Antonio Sola

Personal information
- Full name: Antonio Sola Villalba
- Date of birth: 24 January 2001 (age 25)
- Place of birth: Utrillas, Spain
- Position: Left-back

Team information
- Current team: Bergantiños
- Number: 3

Youth career
- Utrillas
- Giner Torrero
- Zaragoza
- 2015–2020: Barcelona

Senior career*
- Years: Team / Apps / (Gls)
- 2020–2024: Zaragoza B / 68 / (5)
- 2020: Zaragoza / 1 / (0)
- 2024–2025: Ejea / 28 / (0)
- 2025–: Bergantiños / 33 / (0)

= Antonio Sola =

Spanish footballer

Antonio Sola Villalba (born 24 January 2001) is a Spanish footballer who plays for Bergantiños FC as a left-back.

==Club career==
Born in Utrillas, Teruel, Aragon, Sola joined FC Barcelona's La Masia in 2015, after representing Real Zaragoza, CD Giner Torrero and CD Utrillas.
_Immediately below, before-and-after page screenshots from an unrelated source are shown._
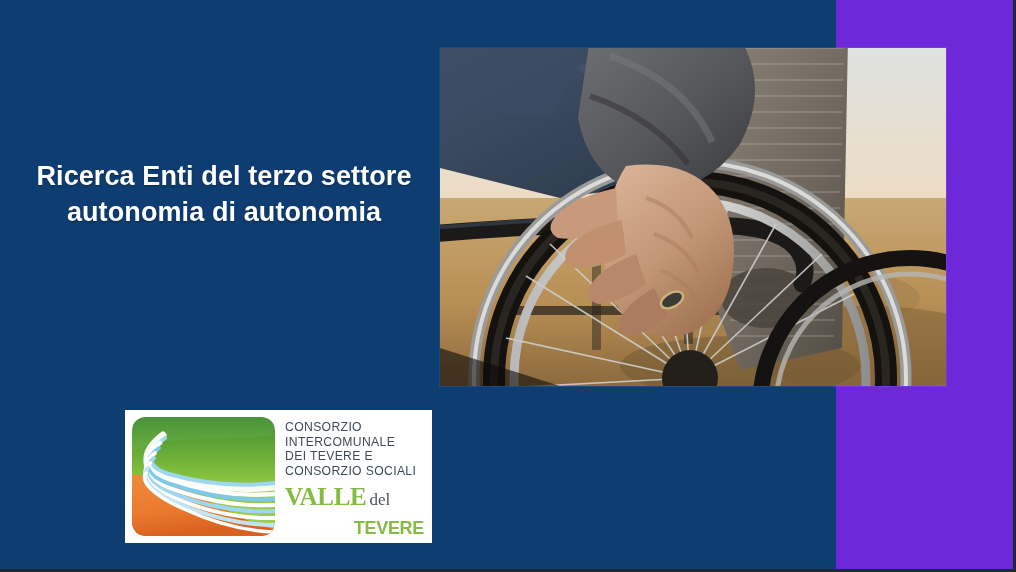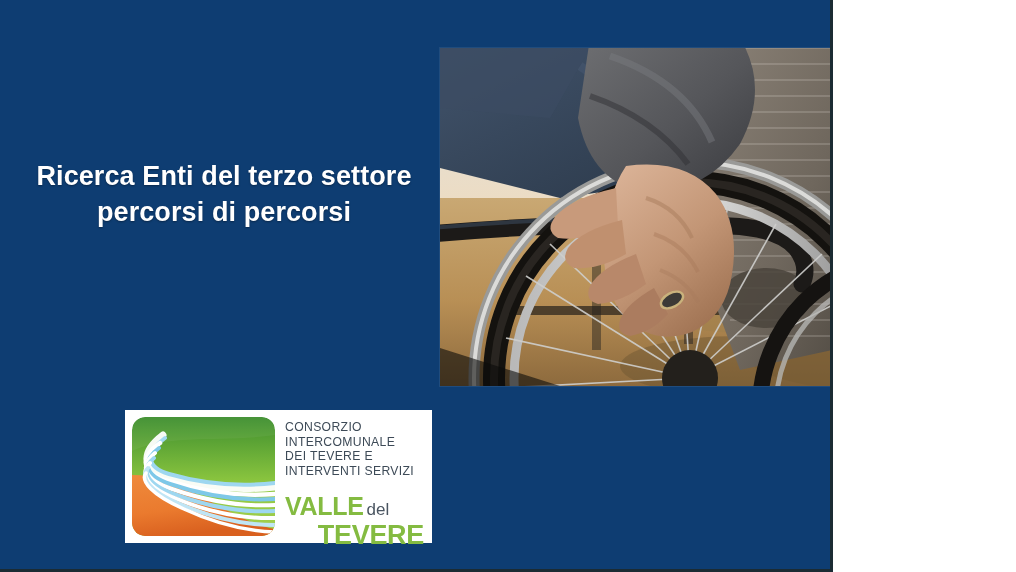--- a/index.html
+++ b/index.html
@@ -7,21 +7,21 @@
     margin: 0;
     padding: 0;
     background: #ffffff;
   }
   body {
     font-family: "Liberation Sans", sans-serif;
   }
 
   .slide {
     position: relative;
-    width: 833px;
+    width: 1016px;
     height: 572px;
     overflow: hidden;
     background: #6d28d9;
     box-sizing: border-box;
     border-right: 3px solid #1b2b33;
     border-bottom: 3px solid #1b2b33;
   }
 
   
   .navy-panel {
@@ -100,58 +100,59 @@
     padding-top: 3px;
   }
   .logo-text .line {
     font-size: 12.2px;
     line-height: 14.6px;
     letter-spacing: 0.35px;
     color: #3d4a57;
     white-space: nowrap;
   }
   .logo-valle {
-    margin-top: 15px;
+    margin-top: 3px;
     white-space: nowrap;
-    line-height: 26px;
+    line-height: 32px;
+    font-family: Liberation Serif, serif;
   }
   .logo-valle .valle {
     font-size: 25px;
     font-weight: bold;
     color: #84bb41;
     letter-spacing: -0.3px;
   }
   .logo-valle .del {
     font-size: 17px;
     color: #4a5561;
     letter-spacing: 0px;
     margin-left: 3px;
   }
   .logo-tevere {
     text-align: right;
     line-height: 25px;
     white-space: nowrap;
   }
   .logo-tevere .tevere {
-    font-size: 27px;
+    font-size: 18px;
     font-weight: bold;
     color: #84bb41;
     letter-spacing: -0.3px;
   }
 </style>
 </head>
 <body>
 
 <div class="slide">
 
   <div class="navy-panel"></div>
 
   <div class="headline">
     <span class="l1">Ricerca Enti del terzo settore</span>
-    <span class="l3">percorsi di percorsi</span>
+    <span class="l3">autonomia di autonomia</span>
   </div>
 
   <div class="photo">
     <div class="photo-canvas">
       <svg viewBox="0 0 506 338" preserveAspectRatio="none" aria-hidden="true">
         <defs>
           <linearGradient id="sky" x1="0" y1="0" x2="0" y2="1">
             <stop offset="0%" stop-color="#dfe2e0"></stop>
             <stop offset="45%" stop-color="#ecdcc4"></stop>
             <stop offset="100%" stop-color="#d8b887"></stop>
@@ -309,21 +310,21 @@
           </g>
 
           <path d="M0 0 H143 V18 C90 26 40 16 0 34 Z" fill="#ffffff" opacity="0.05"></path>
         </g>
       </svg>
     </div>
     <div class="logo-text">
       <span class="line">CONSORZIO</span>
       <span class="line">INTERCOMUNALE</span>
       <span class="line">DEI TEVERE E</span>
-      <span class="line">INTERVENTI SERVIZI</span>
+      <span class="line">CONSORZIO SOCIALI</span>
       <div class="logo-valle">
         <span class="valle">VALLE</span><span class="del">del</span>
       </div>
       <div class="logo-tevere">
         <span class="tevere">TEVERE</span>
       </div>
     </div>
   </div>
 
 </div>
On 27 July 2020, after finishing his formation, he returned to Zaragoza on a two-year contract, being assigned to the reserves in Tercera División.

Sola made his senior debut on 18 October 2020, starting in a 1–1 Tercera División away draw against CF Illueca. He scored his first goal on 15 November, netting the winner in a 2–1 home success over UD Fraga.

Sola made his first team debut on 22 November 2020, coming on 59th-minute substitute for Sergio Bermejo and scoring an equalizing own goal the following minute of a 1–2 away loss against SD Ponferradina.

==Career statistics==
===Club===

Appearances and goals by club, season and competition
Club: Season; League; Cup; Europe; Other; Total
Division: Apps; Goals; Apps; Goals; Apps; Goals; Apps; Goals; Apps; Goals
Real Zaragoza: 2020–21; Segunda División; 1; 0; 1; 0; —; —; 2; 0
Zaragoza B: 2020–21; Tercera División; 17; 1; —; —; —; 17; 1
2021–22: Tercera División RFEF; 32; 3; —; —; —; 32; 3
2022–23: Segunda Federación; 1; 0; —; —; —; 1; 0
2023–24: Segunda Federación; 18; 1; —; —; 1; 0; 19; 1
Total: 68; 5; 0; 0; 0; 0; 0; 0; 69; 5
Career total: 69; 5; 1; 0; 0; 0; 1; 0; 71; 5

==Personal life==
Sola's twin brother Raúl is also a footballer. A right-back, who plays for Atlético Sanluqueño CF.